ECE4524 SP21 - Prof. Jones – HW 5

Neural Network Architecture

Due Thursday, April 29, 2021 – 11:59 PM via Canvas


In this assignment you will be investigating the relative performance of a set of models, including artificial neural networks. To do this, you should do the following:

• Create a new Python project, and add the packages numpy, pandas and openpyxl. If you are using PyCharm, you can find information on adding packages here:

https://www.jetbrains.com/help/pycharm/installing-uninstalling-and-upgrading-packages.html#interpreter-settings

• Load a dataset from the file named “pop-2020.xlsx”. This dataset contains the play-by-play results for every play in every NFL game for the 2020 season. You will load this into a pandas dataFrame using the pandas package for python.

• We are going to find the best architecture to use here, but the file has too much data for our purposes (the assignment takes too long to run). Randomly sample the big dataFrame to get a sample 20% of its size. This is the dataset that you will work with. A pandas dataframe has functions that will help you with this. You should use 42 as your random seed.

• The file has columns for the Quarter, Minute and Second in the game, but these are not so good for modeling. You should calculate a new feature column called “Seconds Left” from these three columns, add it to the table and remove the Quarter, Minute and Second columns. Note: in a football game, the Quarter tells which of the 15-minute quarters we are in (1 to 4) and the Minute and Second tell how much time is left in the current quarter.

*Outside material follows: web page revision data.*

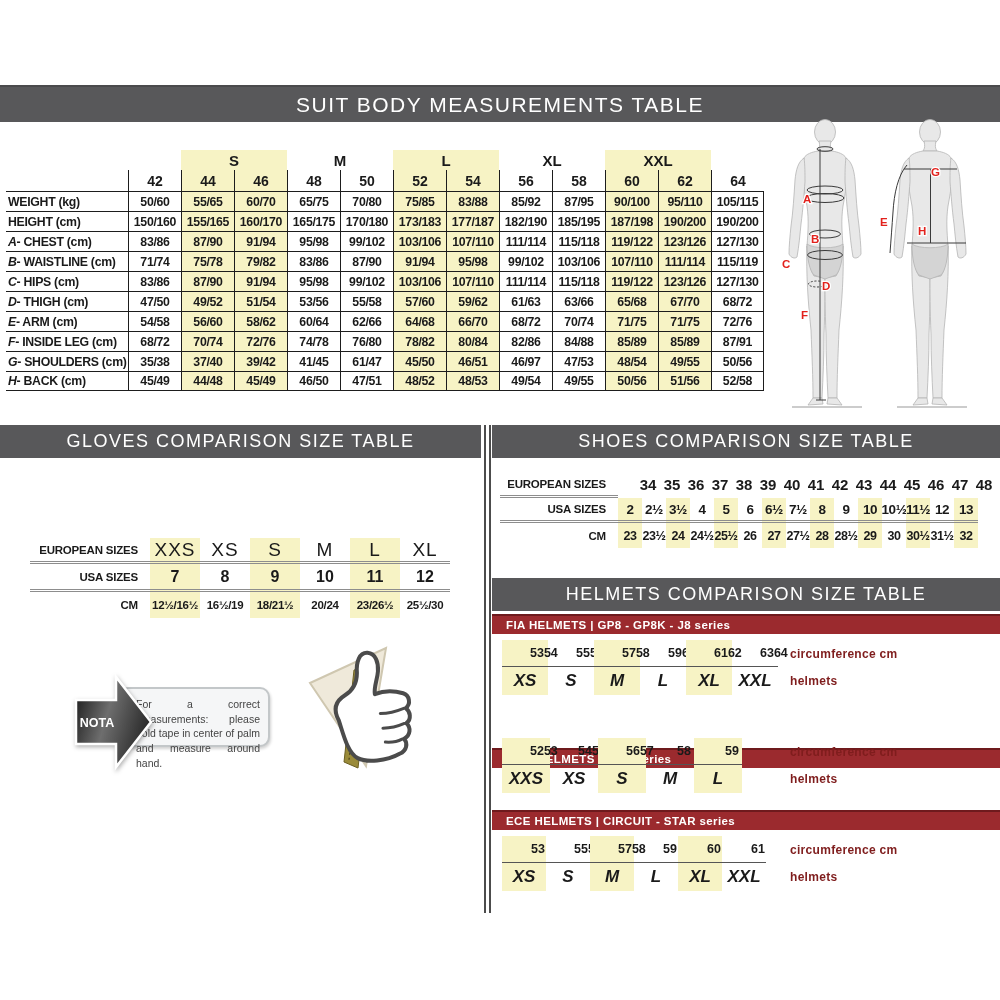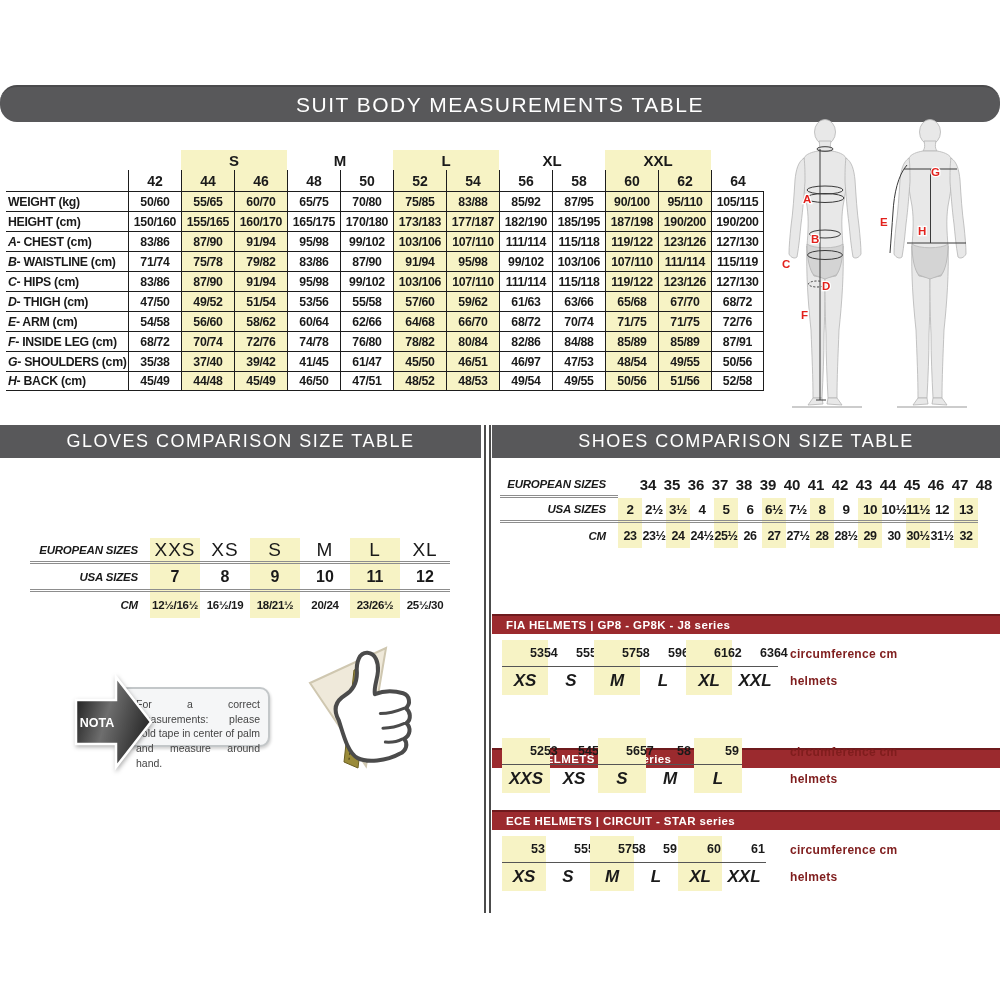"SUIT BODY MEASUREMENTS TABLE" #suit-bar { border-radius: 17px -> none }
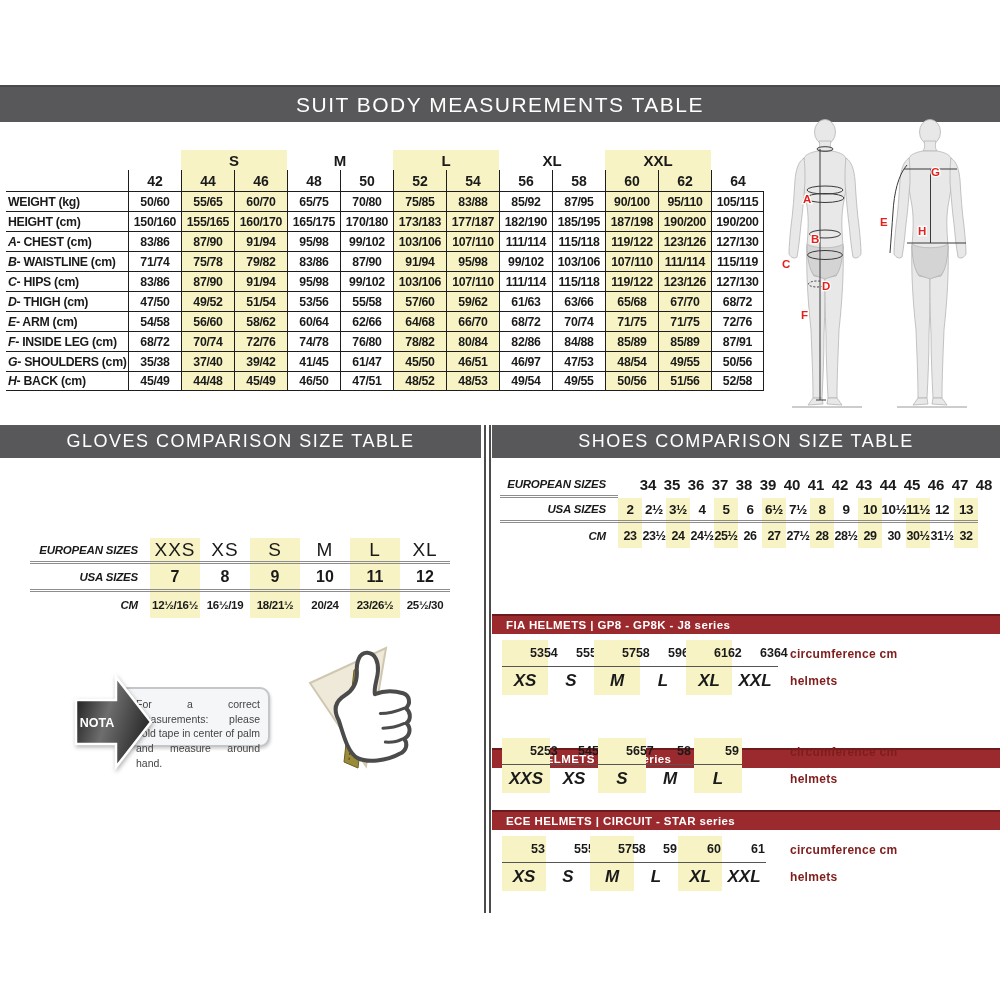"EUROPEAN SIZES" .g-label { font-style: italic -> none }
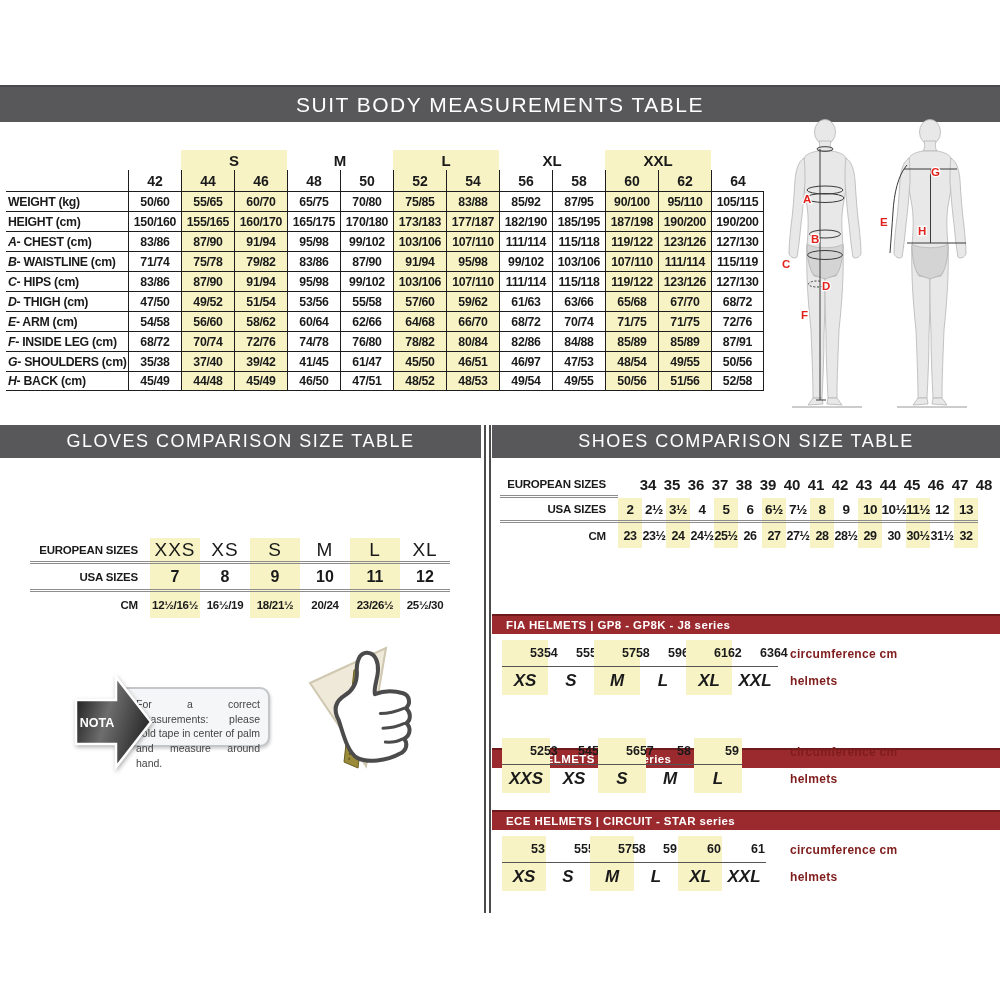"HELMETS COMPARISON SIZE TABLE" div.bar { html: none -> <div> <span>HELMETS COMPARISON SIZE TABLE</span> </div> }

• I want you to predict the continuous variable “Yards”, which is the yards gained by each play. The predictor variables you should use are:

The categoricals: Formation, PlayType, PassType and RushDirection

The binaries: isRush and isPass

The numericals: SecondsLeft, Down, ToGo and YardLine

You pass these as arrays of strings into the preprocDataFrame function and it will do the work of processing the columns properly.

• Normalize the columns in the data set to the range (-1, 1); you can use the MinMaxScaler function for this.

• Preprocess the dataFrame and split it into training and test partitions; I have given you a Python function to accomplish this (see the starter .py file I have supplied).

• Train a LinearRegression module on this data, and measure its performance. I have supplied a function to print some popular metrics for a regression model.

• Train a Decision Tree regression model on this data, and measure its performance in the same way.

• For the major part of this assignment, you are to try a number of different artificial neural network (multilayer perceptron) regression models on the data. The process is as follows:

• For various numbers of hidden nodes1 in the first hidden layer:

o For various numbers of hidden nodes in the second hidden layer:

 Do the following four times:

• Train a MLPRegressor on the training data

o Use the default relu activation function and maxiter of 200

• Measure its MSE on both training and test data

 Compute the average MSE values for the four trials

 Print this information along with the numbers of nodes used

• This will take a while! Mine took around an hour and a half.

• Once it’s done, present your results in a table of some sort, and identify the model architectures that gave:

The best performance on training data

The best performance on test data

The largest and smallest generalization gaps

• Finally, choose the model architecture that gave you the best performance on training data, and train an ANN with that architecture, on the full dataset from the “pop-2020.xlsx” file (don’t subsample as you did above). Write out the model performance for this model.

When you are done, write a couple of paragraphs presenting your results. Be sure and explain:

• Which model(s) are the best (don’t forget Occam’s razor)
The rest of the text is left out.